◆ **Instructions to follow**:
Output an exact reproduction of the data.

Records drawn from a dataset
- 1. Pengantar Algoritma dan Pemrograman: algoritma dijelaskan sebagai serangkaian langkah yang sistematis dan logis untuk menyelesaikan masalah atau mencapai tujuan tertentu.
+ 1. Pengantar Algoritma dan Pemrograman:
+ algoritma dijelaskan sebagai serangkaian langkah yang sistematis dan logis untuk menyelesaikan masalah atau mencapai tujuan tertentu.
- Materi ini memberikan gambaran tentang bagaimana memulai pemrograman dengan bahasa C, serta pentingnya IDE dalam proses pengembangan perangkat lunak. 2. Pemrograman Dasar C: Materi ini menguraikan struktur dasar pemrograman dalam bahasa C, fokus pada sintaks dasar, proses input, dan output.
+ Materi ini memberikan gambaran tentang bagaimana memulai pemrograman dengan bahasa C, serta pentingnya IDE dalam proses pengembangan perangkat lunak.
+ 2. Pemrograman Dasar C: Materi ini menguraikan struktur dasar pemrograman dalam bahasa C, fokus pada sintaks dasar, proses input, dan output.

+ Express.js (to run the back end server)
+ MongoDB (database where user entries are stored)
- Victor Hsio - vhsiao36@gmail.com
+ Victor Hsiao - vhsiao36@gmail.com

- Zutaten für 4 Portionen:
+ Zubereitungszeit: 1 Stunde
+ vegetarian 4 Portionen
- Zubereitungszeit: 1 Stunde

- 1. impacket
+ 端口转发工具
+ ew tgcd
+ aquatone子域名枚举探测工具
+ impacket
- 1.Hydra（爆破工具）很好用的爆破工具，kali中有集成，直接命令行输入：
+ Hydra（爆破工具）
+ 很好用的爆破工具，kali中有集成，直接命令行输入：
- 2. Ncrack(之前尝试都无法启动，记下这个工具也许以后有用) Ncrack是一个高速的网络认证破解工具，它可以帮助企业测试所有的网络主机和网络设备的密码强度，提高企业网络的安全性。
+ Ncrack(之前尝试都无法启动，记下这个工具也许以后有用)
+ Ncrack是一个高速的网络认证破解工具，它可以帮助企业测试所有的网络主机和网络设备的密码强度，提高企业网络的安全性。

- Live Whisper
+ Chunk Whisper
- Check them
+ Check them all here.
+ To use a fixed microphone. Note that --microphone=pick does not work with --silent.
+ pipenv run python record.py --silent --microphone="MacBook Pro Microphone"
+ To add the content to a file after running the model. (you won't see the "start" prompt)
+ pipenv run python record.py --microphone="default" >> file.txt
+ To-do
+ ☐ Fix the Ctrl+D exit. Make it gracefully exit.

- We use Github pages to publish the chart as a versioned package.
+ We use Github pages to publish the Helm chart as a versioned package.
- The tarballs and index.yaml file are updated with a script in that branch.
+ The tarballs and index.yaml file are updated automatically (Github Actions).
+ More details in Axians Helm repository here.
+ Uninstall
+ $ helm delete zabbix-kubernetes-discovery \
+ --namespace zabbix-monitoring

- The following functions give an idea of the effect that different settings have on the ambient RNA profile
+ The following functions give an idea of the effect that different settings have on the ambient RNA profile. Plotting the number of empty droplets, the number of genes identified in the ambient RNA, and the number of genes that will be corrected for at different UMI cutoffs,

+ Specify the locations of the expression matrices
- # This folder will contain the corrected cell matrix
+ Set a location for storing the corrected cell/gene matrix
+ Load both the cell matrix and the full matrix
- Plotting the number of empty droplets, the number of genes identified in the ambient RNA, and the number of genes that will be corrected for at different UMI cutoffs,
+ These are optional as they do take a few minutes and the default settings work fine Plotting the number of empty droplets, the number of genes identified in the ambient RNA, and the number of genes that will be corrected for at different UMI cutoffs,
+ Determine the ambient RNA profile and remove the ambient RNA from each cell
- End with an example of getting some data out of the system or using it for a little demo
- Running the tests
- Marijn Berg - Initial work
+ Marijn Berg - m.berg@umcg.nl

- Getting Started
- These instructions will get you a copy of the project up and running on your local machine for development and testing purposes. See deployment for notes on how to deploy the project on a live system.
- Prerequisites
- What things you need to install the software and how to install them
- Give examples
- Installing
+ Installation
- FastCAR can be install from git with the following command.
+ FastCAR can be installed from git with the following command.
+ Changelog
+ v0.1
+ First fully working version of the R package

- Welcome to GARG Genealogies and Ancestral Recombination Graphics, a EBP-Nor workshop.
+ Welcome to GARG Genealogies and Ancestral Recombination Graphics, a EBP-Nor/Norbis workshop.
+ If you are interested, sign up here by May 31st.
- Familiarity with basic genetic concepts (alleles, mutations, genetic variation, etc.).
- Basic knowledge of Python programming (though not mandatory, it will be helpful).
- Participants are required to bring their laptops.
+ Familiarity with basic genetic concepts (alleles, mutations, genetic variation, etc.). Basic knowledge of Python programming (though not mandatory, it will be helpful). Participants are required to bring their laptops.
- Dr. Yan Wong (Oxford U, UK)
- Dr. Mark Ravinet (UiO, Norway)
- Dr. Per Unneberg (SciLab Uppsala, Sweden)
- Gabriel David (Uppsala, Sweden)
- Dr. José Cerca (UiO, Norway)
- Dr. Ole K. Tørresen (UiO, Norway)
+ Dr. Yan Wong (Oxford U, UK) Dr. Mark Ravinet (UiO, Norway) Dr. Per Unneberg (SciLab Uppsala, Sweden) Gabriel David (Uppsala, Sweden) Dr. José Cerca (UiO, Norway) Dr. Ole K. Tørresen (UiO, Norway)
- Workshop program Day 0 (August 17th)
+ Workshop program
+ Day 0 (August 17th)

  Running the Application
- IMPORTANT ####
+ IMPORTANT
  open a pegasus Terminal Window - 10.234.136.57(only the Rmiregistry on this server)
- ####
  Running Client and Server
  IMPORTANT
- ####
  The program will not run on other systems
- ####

◆ **Task answer**:
- 1. Pengantar Algoritma dan Pemrograman: algoritma dijelaskan sebagai serangkaian langkah yang sistematis dan logis untuk menyelesaikan masalah atau mencapai tujuan tertentu.
+ 1. Pengantar Algoritma dan Pemrograman:
+ algoritma dijelaskan sebagai serangkaian langkah yang sistematis dan logis untuk menyelesaikan masalah atau mencapai tujuan tertentu.
- Materi ini memberikan gambaran tentang bagaimana memulai pemrograman dengan bahasa C, serta pentingnya IDE dalam proses pengembangan perangkat lunak. 2. Pemrograman Dasar C: Materi ini menguraikan struktur dasar pemrograman dalam bahasa C, fokus pada sintaks dasar, proses input, dan output.
+ Materi ini memberikan gambaran tentang bagaimana memulai pemrograman dengan bahasa C, serta pentingnya IDE dalam proses pengembangan perangkat lunak.
+ 2. Pemrograman Dasar C: Materi ini menguraikan struktur dasar pemrograman dalam bahasa C, fokus pada sintaks dasar, proses input, dan output.

+ Express.js (to run the back end server)
+ MongoDB (database where user entries are stored)
- Victor Hsio - vhsiao36@gmail.com
+ Victor Hsiao - vhsiao36@gmail.com

- Zutaten für 4 Portionen:
+ Zubereitungszeit: 1 Stunde
+ vegetarian 4 Portionen
- Zubereitungszeit: 1 Stunde

- 1. impacket
+ 端口转发工具
+ ew tgcd
+ aquatone子域名枚举探测工具
+ impacket
- 1.Hydra（爆破工具）很好用的爆破工具，kali中有集成，直接命令行输入：
+ Hydra（爆破工具）
+ 很好用的爆破工具，kali中有集成，直接命令行输入：
- 2. Ncrack(之前尝试都无法启动，记下这个工具也许以后有用) Ncrack是一个高速的网络认证破解工具，它可以帮助企业测试所有的网络主机和网络设备的密码强度，提高企业网络的安全性。
+ Ncrack(之前尝试都无法启动，记下这个工具也许以后有用)
+ Ncrack是一个高速的网络认证破解工具，它可以帮助企业测试所有的网络主机和网络设备的密码强度，提高企业网络的安全性。

- Live Whisper
+ Chunk Whisper
- Check them
+ Check them all here.
+ To use a fixed microphone. Note that --microphone=pick does not work with --silent.
+ pipenv run python record.py --silent --microphone="MacBook Pro Microphone"
+ To add the content to a file after running the model. (you won't see the "start" prompt)
+ pipenv run python record.py --microphone="default" >> file.txt
+ To-do
+ ☐ Fix the Ctrl+D exit. Make it gracefully exit.

- We use Github pages to publish the chart as a versioned package.
+ We use Github pages to publish the Helm chart as a versioned package.
- The tarballs and index.yaml file are updated with a script in that branch.
+ The tarballs and index.yaml file are updated automatically (Github Actions).
+ More details in Axians Helm repository here.
+ Uninstall
+ $ helm delete zabbix-kubernetes-discovery \
+ --namespace zabbix-monitoring

- The following functions give an idea of the effect that different settings have on the ambient RNA profile
+ The following functions give an idea of the effect that different settings have on the ambient RNA profile. Plotting the number of empty droplets, the number of genes identified in the ambient RNA, and the number of genes that will be corrected for at different UMI cutoffs,

+ Specify the locations of the expression matrices
- # This folder will contain the corrected cell matrix
+ Set a location for storing the corrected cell/gene matrix
+ Load both the cell matrix and the full matrix
- Plotting the number of empty droplets, the number of genes identified in the ambient RNA, and the number of genes that will be corrected for at different UMI cutoffs,
+ These are optional as they do take a few minutes and the default settings work fine Plotting the number of empty droplets, the number of genes identified in the ambient RNA, and the number of genes that will be corrected for at different UMI cutoffs,
+ Determine the ambient RNA profile and remove the ambient RNA from each cell
- End with an example of getting some data out of the system or using it for a little demo
- Running the tests
- Marijn Berg - Initial work
+ Marijn Berg - m.berg@umcg.nl

- Getting Started
- These instructions will get you a copy of the project up and running on your local machine for development and testing purposes. See deployment for notes on how to deploy the project on a live system.
- Prerequisites
- What things you need to install the software and how to install them
- Give examples
- Installing
+ Installation
- FastCAR can be install from git with the following command.
+ FastCAR can be installed from git with the following command.
+ Changelog
+ v0.1
+ First fully working version of the R package

- Welcome to GARG Genealogies and Ancestral Recombination Graphics, a EBP-Nor workshop.
+ Welcome to GARG Genealogies and Ancestral Recombination Graphics, a EBP-Nor/Norbis workshop.
+ If you are interested, sign up here by May 31st.
- Familiarity with basic genetic concepts (alleles, mutations, genetic variation, etc.).
- Basic knowledge of Python programming (though not mandatory, it will be helpful).
- Participants are required to bring their laptops.
+ Familiarity with basic genetic concepts (alleles, mutations, genetic variation, etc.). Basic knowledge of Python programming (though not mandatory, it will be helpful). Participants are required to bring their laptops.
- Dr. Yan Wong (Oxford U, UK)
- Dr. Mark Ravinet (UiO, Norway)
- Dr. Per Unneberg (SciLab Uppsala, Sweden)
- Gabriel David (Uppsala, Sweden)
- Dr. José Cerca (UiO, Norway)
- Dr. Ole K. Tørresen (UiO, Norway)
+ Dr. Yan Wong (Oxford U, UK) Dr. Mark Ravinet (UiO, Norway) Dr. Per Unneberg (SciLab Uppsala, Sweden) Gabriel David (Uppsala, Sweden) Dr. José Cerca (UiO, Norway) Dr. Ole K. Tørresen (UiO, Norway)
- Workshop program Day 0 (August 17th)
+ Workshop program
+ Day 0 (August 17th)

  Running the Application
- IMPORTANT ####
+ IMPORTANT
  open a pegasus Terminal Window - 10.234.136.57(only the Rmiregistry on this server)
- ####
  Running Client and Server
  IMPORTANT
- ####
  The program will not run on other systems
- ####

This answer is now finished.